From Bed-Sty to Israel: black teens on a kibbutz - Bedford-Stuyvesant area of New York City
Commonweal, July 16, 1993 by Abigail McCarthy
It is still hard for Americans to admit that things are better, or are done better, in other countries, other cultures. Yet we bump into the evidence every day in the pages of our newspapers. Take, for example, the repeated statistics demonstrating that where the sale of guns is controlled, as in England, the number of homicides is minimal compared to ours. Or the repetition in the current health-care debates that our Canadian neighbors across the border do not share our fears of financially crippling illness because the universal, single-payer, health-care system there protects them in a way which most Canadian citizens find very satisfactory.
We have heard, in an abstract way, that many of our citizens live in third-world conditions. It is a shock, nevertheless, to learn that the French medical relief organization, Doctors of the World, which sends volunteers to underdeveloped nations like Somalia and Ethiopia, also has an affiliate in New York City. Its volunteers work in parts of the city where people do not have even the most basic medical care. According to one of the volunteers, Dr. Nadia Marsh, the people there are worse off than the poor of the third world because they do not have the extended families which provide a sense of security for third-world people (New York Times, May 4, 1993).
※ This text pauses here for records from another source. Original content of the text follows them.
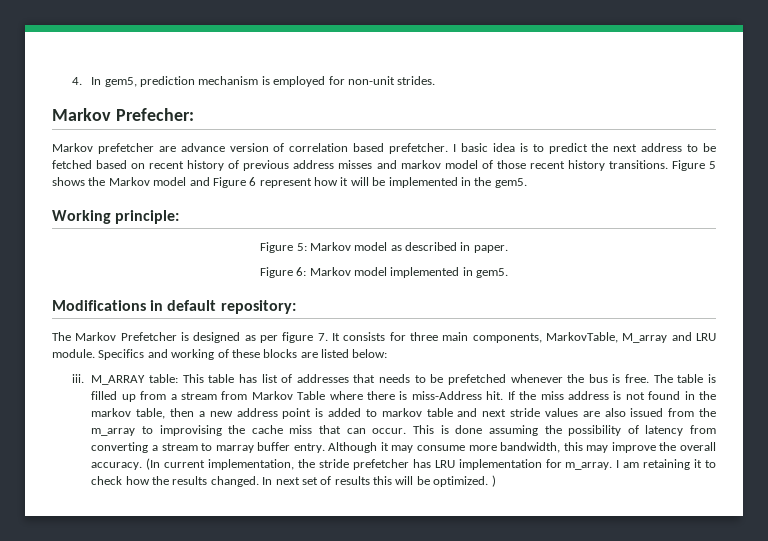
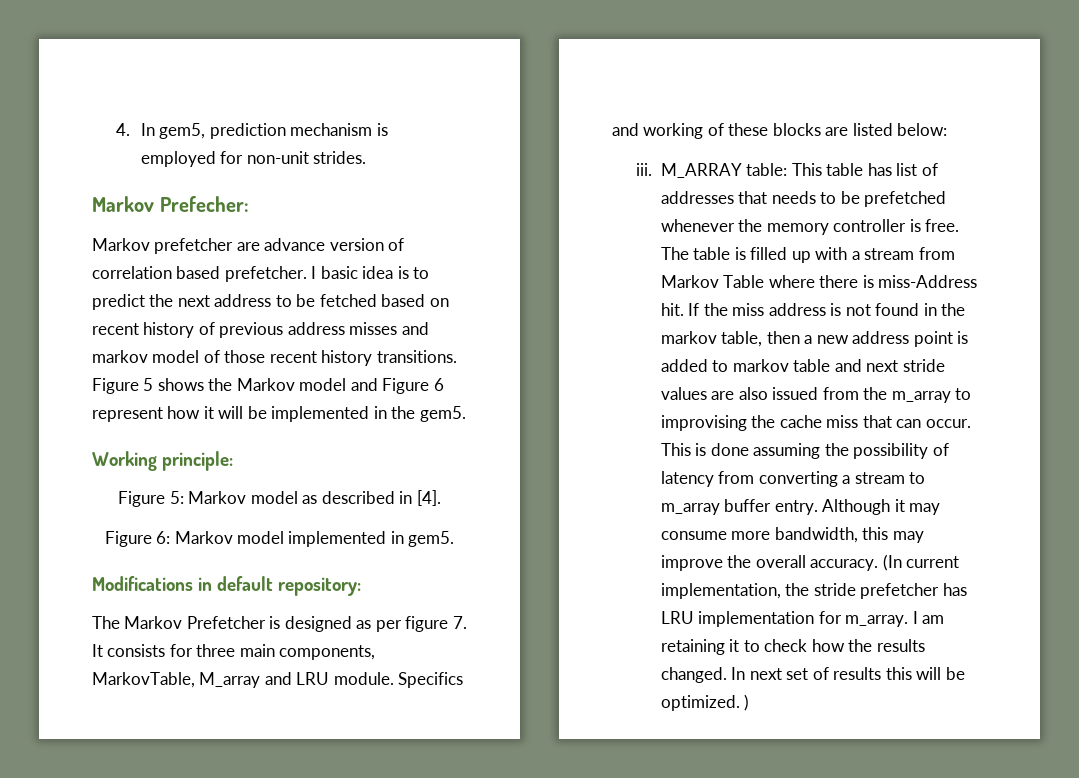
- Figure 5: Markov model as described in paper.
+ Figure 5: Markov model as described in [4].
- M_ARRAY table: This table has list of addresses that needs to be prefetched whenever the bus is free.
+ M_ARRAY table: This table has list of addresses that needs to be prefetched whenever the memory controller is free.
- The table is filled up from a stream from Markov Table where there is miss-Address hit.
+ The table is filled up with a stream from Markov Table where there is miss-Address hit.
- This is done assuming the possibility of latency from converting a stream to marray buffer entry.
+ This is done assuming the possibility of latency from converting a stream to m_array buffer entry.

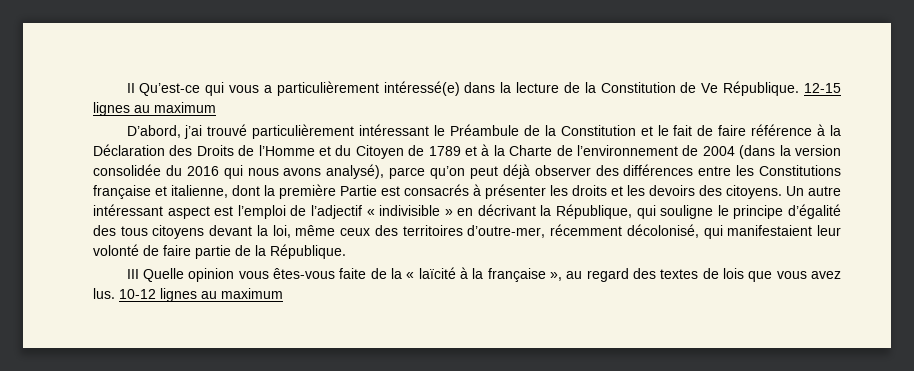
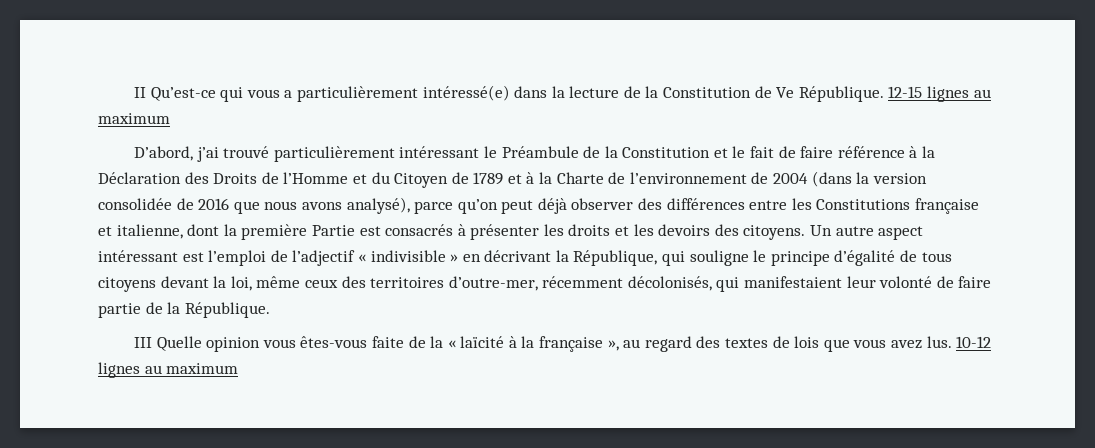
- D’abord, j’ai trouvé particulièrement intéressant le Préambule de la Constitution et le fait de faire référence à la Déclaration des Droits de l’Homme et du Citoyen de 1789 et à la Charte de l’environnement de 2004 (dans la version consolidée du 2016 qui nous avons analysé), parce qu’on peut déjà observer des différences entre les Constitutions française et italienne, dont la première Partie est consacrés à présenter les droits et les devoirs des citoyens.
+ D’abord, j’ai trouvé particulièrement intéressant le Préambule de la Constitution et le fait de faire référence à la Déclaration des Droits de l’Homme et du Citoyen de 1789 et à la Charte de l’environnement de 2004 (dans la version consolidée de 2016 que nous avons analysé), parce qu’on peut déjà observer des différences entre les Constitutions française et italienne, dont la première Partie est consacrés à présenter les droits et les devoirs des citoyens.
- Un autre intéressant aspect est l’emploi de l’adjectif « indivisible » en décrivant la République, qui souligne le principe d’égalité des tous citoyens devant la loi, même ceux des territoires d’outre-mer, récemment décolonisé, qui manifestaient leur volonté de faire partie de la République.
+ Un autre aspect intéressant est l’emploi de l’adjectif « indivisible » en décrivant la République, qui souligne le principe d’égalité de tous citoyens devant la loi, même ceux des territoires d’outre-mer, récemment décolonisés, qui manifestaient leur volonté de faire partie de la République.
It is upsetting, too, that the people of Israeli kibbutz communities are taking in troubled black teen-agers from places like Bedford-Stuyvesant and giving them the acceptance and sense of family they cannot find here. The striking and heart-warming film, Blacks to the Promised Land, made by Madeleine Ali, an AfricanAmerican who is a convert to Judaism, is making the rounds of small theaters. It documents the experience of one group of such teen-agers and their hosts. It is a film all Americans should see, if for no other reason than to learn how attractive, engaging, and "normal" these--our own--teen-agers can be.
They may walk the mean streets of "Bed-Sty" and struggle in a special school. They may admit to having "boosted" (shop-lifted), or having been truants for months at a time, but they are lively and humorous and, in their serious moments, admit to a constant yearning for a better life and a better world.
In the documentary itself the viewer is left wondering as to how these students from the Bedford-Stuyvesant Street Academy were selected. They are obviously a superior group. They express themselves well in standard English. They are well-dressed. The two mothers interviewed seem to have an intelligent and realistic understanding of their children's lives.
Inquiry revealed that Stewart Bialer, a teacher at the academy, himself Jewish, had initiated the project. He was concerned that his students had no hobbies, did nothing constructive to speak of, and were passive recipients of the culture conveyed to them via film, music, and television. They needed immersion, he thought, in another culture to ~earn new habits and get perspective on their lives.
The hardest part of getting the project under way, he found, was not fighting through the school bureaucracy, but selecting the students. They had to be stable and independent enough to sustain the experience. They had to be warm toward each other and willing to share. His selection seems to have been flawless.
The stereotypes against which these students must contend are illuminated again and again in the opening scenes of the documentary. Television interviewers lay stress on the seamy sides of their backgrounds-over and over. "At first it was exciting...like, wow...we're going to be on television...but after a while it got boring," says one girl, "They were always in your face," implying, she added, that the students were potential criminals, and describing them as typical products of a dangerous neighborhood.
There are scenes, too, in which the Israeli teen-agers awaiting the Bed-Sty students' coming express concern. One boy says that he expects them to be very different because they come from a place of shooting and drug-dealing--"that's the world they know." (It is interesting that, in the retrospective scenes at the end of the film, this same boy implicitly denies having entertained such concerns himself and attributes such suspicious expectations to his elders.)
The black teen-agers entertain stereotypes of their own. They admit to knowing no Jews and expecting the people of the kibbutz to be like the Hasidim, "smelly, and wearing funny hats and clothes ." (One boy shows the "stash" with which he has provided against deprivation--candy bars and cookies hidden under a coverlet, and soft drinks stored in his locker--evidently brought all the way from home.) They expect the whole country of Israel to be a desert and are surprised and struck by the natural beauty surrounding the kibbutz-- Kibbutz Levahot-Habashan near the Golan Heights.
From the very first encounter the relationship between the students and the members of the kibbutz is heart-warming. The students, without exception, marvel at their unconditional acceptance. "It was never like--oh, he's black, you know," says one of them.